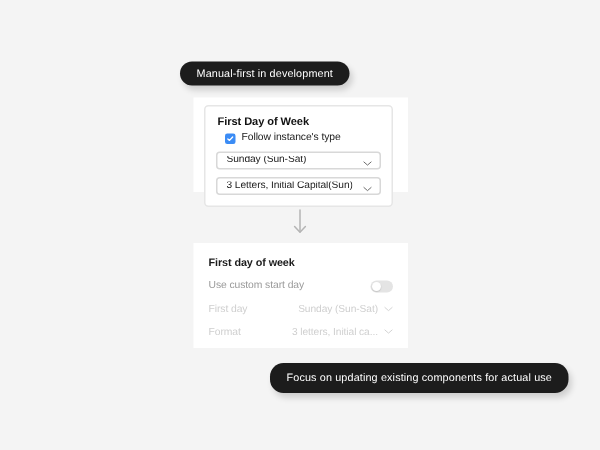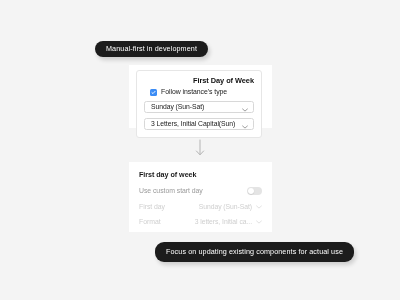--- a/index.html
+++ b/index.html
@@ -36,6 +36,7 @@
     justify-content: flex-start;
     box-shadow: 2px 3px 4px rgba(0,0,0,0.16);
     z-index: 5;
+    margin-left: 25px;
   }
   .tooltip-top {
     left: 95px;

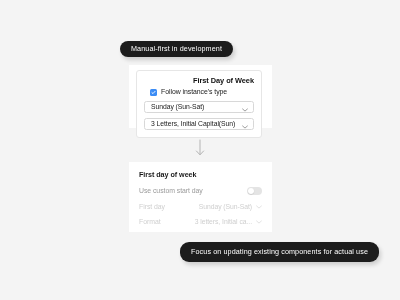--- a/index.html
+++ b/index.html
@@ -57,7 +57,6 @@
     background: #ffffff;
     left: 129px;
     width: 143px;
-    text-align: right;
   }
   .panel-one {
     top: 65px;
++++
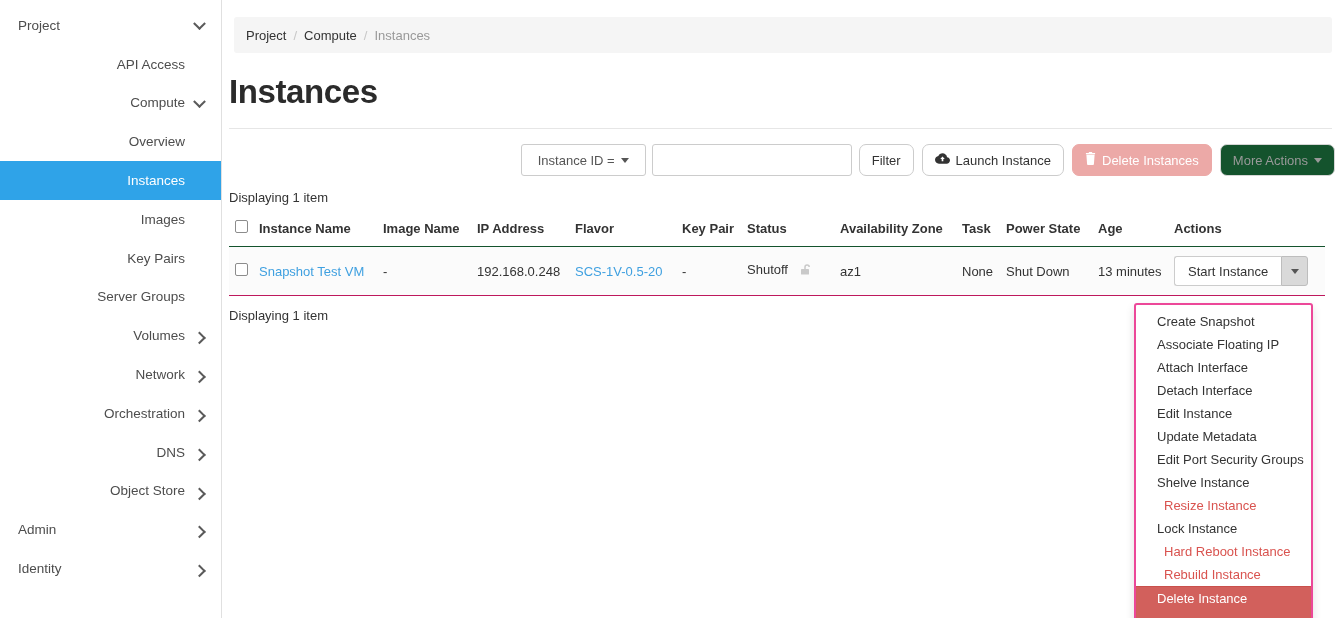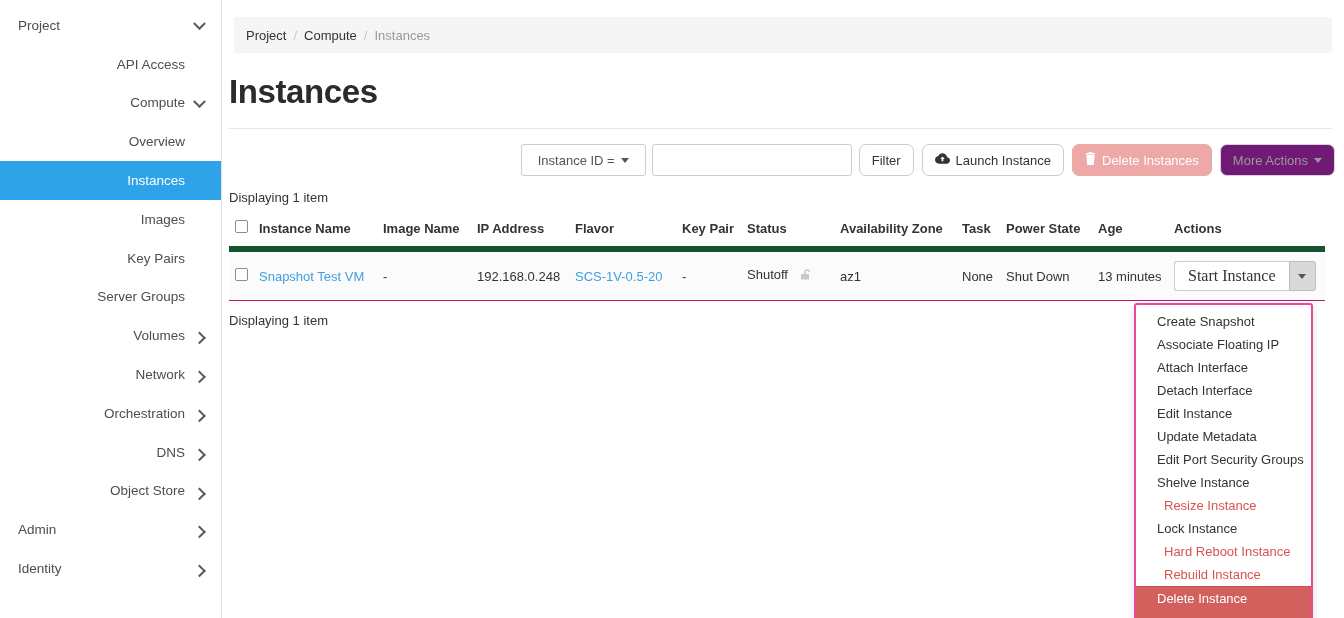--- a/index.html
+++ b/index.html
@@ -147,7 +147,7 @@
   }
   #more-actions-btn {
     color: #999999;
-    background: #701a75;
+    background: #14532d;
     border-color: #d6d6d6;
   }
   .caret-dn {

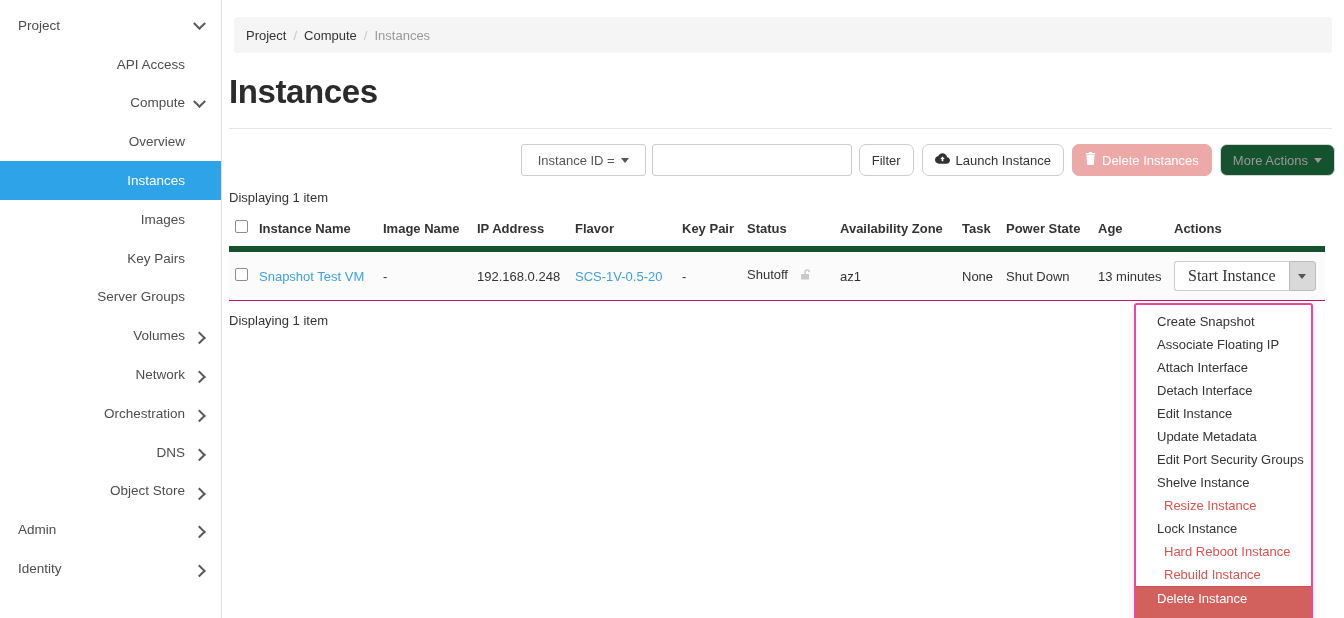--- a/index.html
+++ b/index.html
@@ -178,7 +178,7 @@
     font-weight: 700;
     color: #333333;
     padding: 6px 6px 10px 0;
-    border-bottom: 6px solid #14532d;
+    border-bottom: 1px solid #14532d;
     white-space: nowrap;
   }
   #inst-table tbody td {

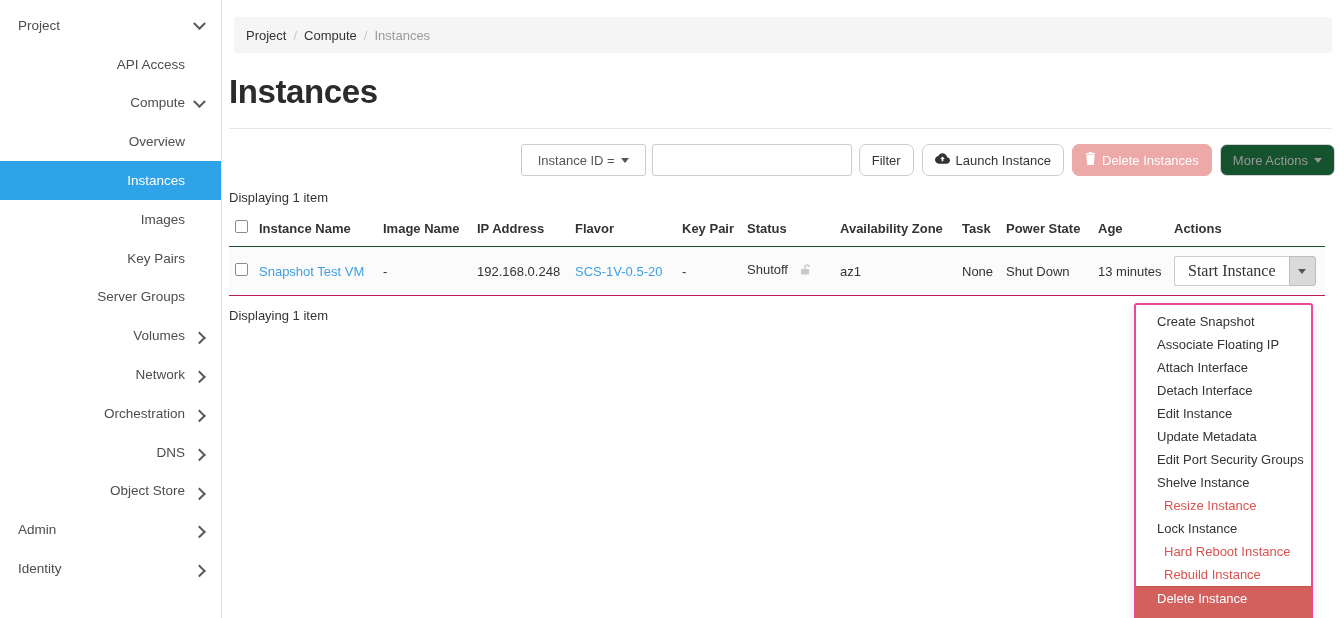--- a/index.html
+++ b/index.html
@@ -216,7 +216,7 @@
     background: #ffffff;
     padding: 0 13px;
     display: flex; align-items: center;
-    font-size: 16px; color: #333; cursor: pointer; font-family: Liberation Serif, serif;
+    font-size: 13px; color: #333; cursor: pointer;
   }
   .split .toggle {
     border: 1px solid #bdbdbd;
++++
▸ YOUR OBJECTIVE:
Among the lines above, find those that contain the word "padding" and copy them.

▸ RESPONSE TO THE TASK:
     padding: 6px 6px 10px 0;
     padding: 0 13px;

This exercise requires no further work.